→ EXERCISE REQUIREMENTS: Give back the exact lines of the material below from the one containing "(269, 432) none" through the one containing "(335, 324) none", and no pictures.

-- DATA EXTRACTS follows --

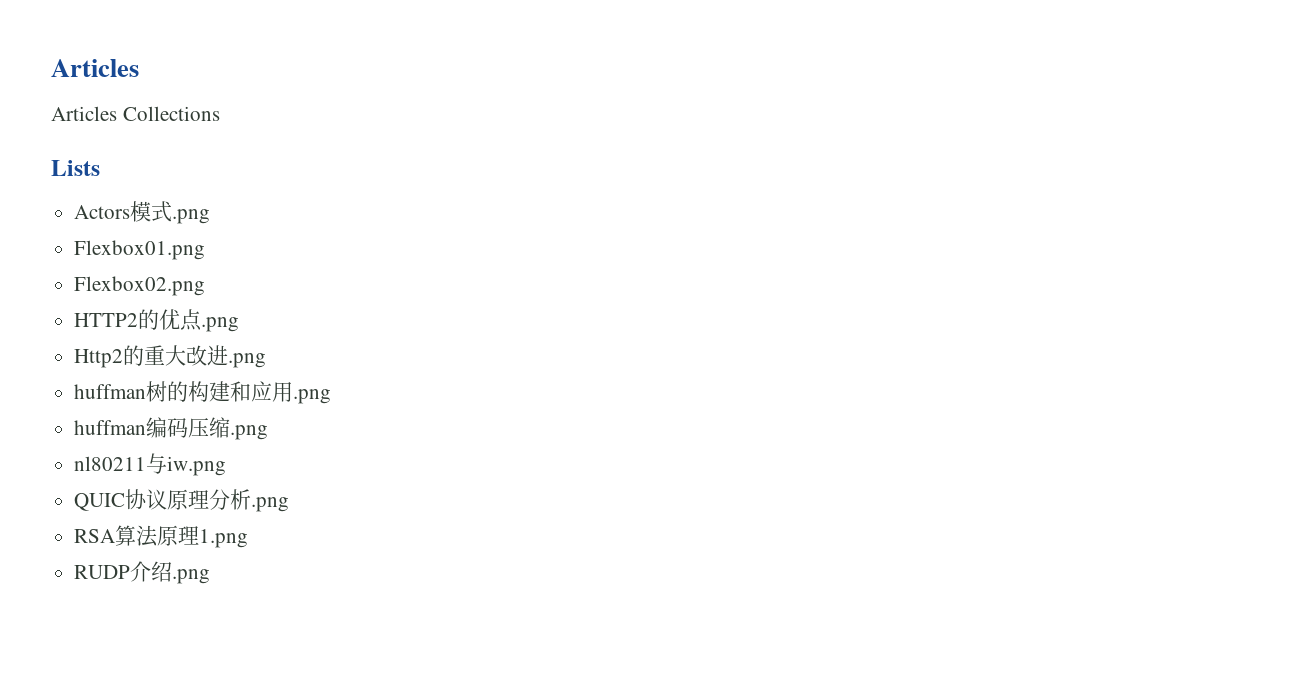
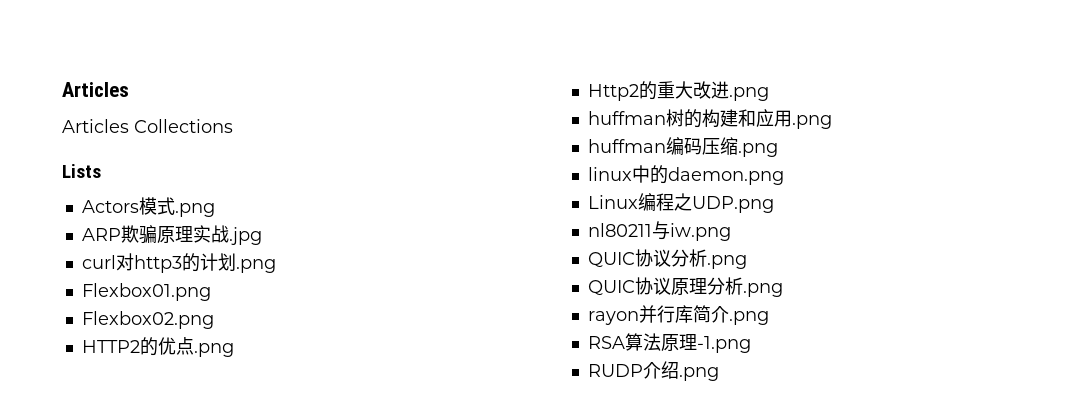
(211, 216) none -> [81,225,262,245] [81,253,276,273] // ARP欺骗原理实战.jpg // curl对http3的计划.png
(269, 432) none -> [587,165,784,185] [587,193,774,213] // linux中的daemon.png // Linux编程之UDP.png
(227, 466) none -> [587,249,747,269] // QUIC协议分析.png
(290, 504) none -> [587,305,769,325] // rayon并行库简介.png
[199,529,249,548] 1.png -> [696,336,751,353] -1.png

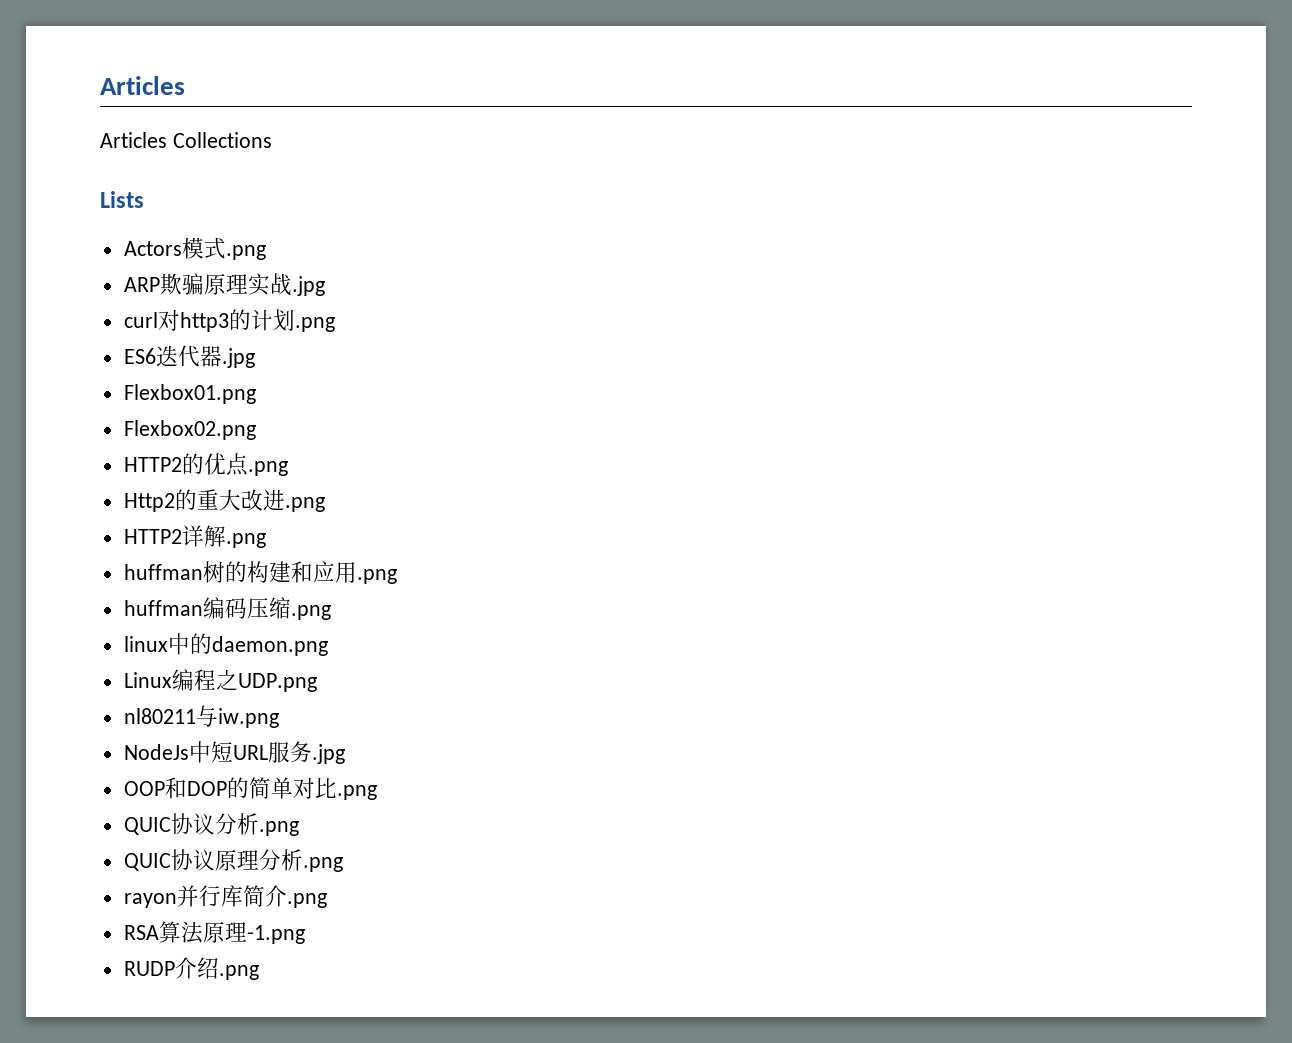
(276, 266) none -> [123,345,255,368] // ES6迭代器.jpg
(769, 94) none -> [123,525,266,548] // HTTP2详解.png
(731, 232) none -> [123,741,345,764] [123,777,377,800] // NodeJs中短URL服务.jpg // OOP和DOP的简单对比.png

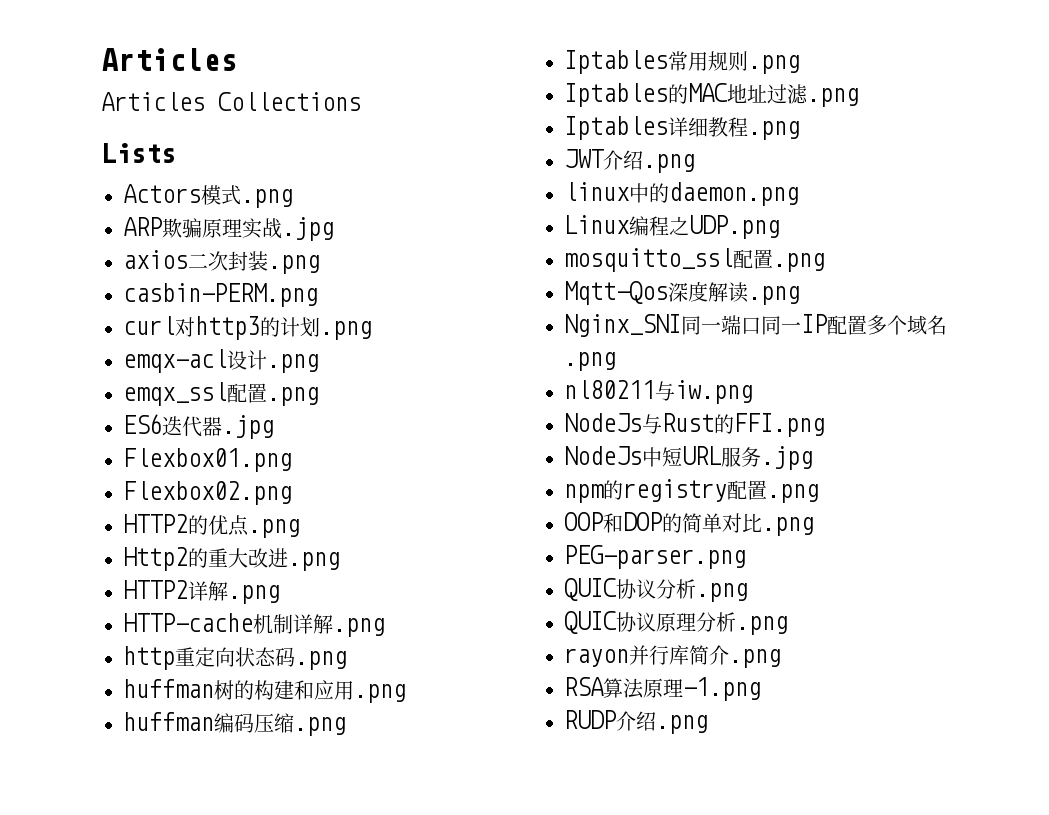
(325, 286) none -> [123,250,320,274] [123,283,318,307] // axios二次封装.png // casbin-PERM.png
(335, 324) none -> [123,349,319,373] [123,382,319,406] // emqx-acl设计.png // emqx_ssl配置.png
(266, 540) none -> [123,613,385,637] [123,646,347,670] // HTTP-cache机制详解.png // http重定向状态码.png
(331, 612) none -> [564,50,800,74] [564,83,859,107] [564,116,800,140] [564,149,695,173] // Iptables常用规则.png // Iptables的MAC地址过滤.png // Iptables详细教程.png // JWT介绍.png
(317, 682) none -> [564,248,825,272] [564,281,800,305] [564,314,947,337] [564,352,616,371] // mosquitto_ssl配置.png // Mqtt-Qos深度解读.png // Nginx_SNI同一端口同一IP配置多个域名.png
(279, 718) none -> [564,413,825,437] // NodeJs与Rust的FFI.png
(345, 754) none -> [564,479,819,503] // npm的registry配置.png
(377, 792) none -> [564,545,746,569] // PEG-parser.png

-- DATA EXTRACTS concluded --

→ OUTPUT OF THE TASK:
(269, 432) none -> [587,165,784,185] [587,193,774,213] // linux中的daemon.png // Linux编程之UDP.png
(227, 466) none -> [587,249,747,269] // QUIC协议分析.png
(290, 504) none -> [587,305,769,325] // rayon并行库简介.png
[199,529,249,548] 1.png -> [696,336,751,353] -1.png

(276, 266) none -> [123,345,255,368] // ES6迭代器.jpg
(769, 94) none -> [123,525,266,548] // HTTP2详解.png
(731, 232) none -> [123,741,345,764] [123,777,377,800] // NodeJs中短URL服务.jpg // OOP和DOP的简单对比.png

(325, 286) none -> [123,250,320,274] [123,283,318,307] // axios二次封装.png // casbin-PERM.png
(335, 324) none -> [123,349,319,373] [123,382,319,406] // emqx-acl设计.png // emqx_ssl配置.png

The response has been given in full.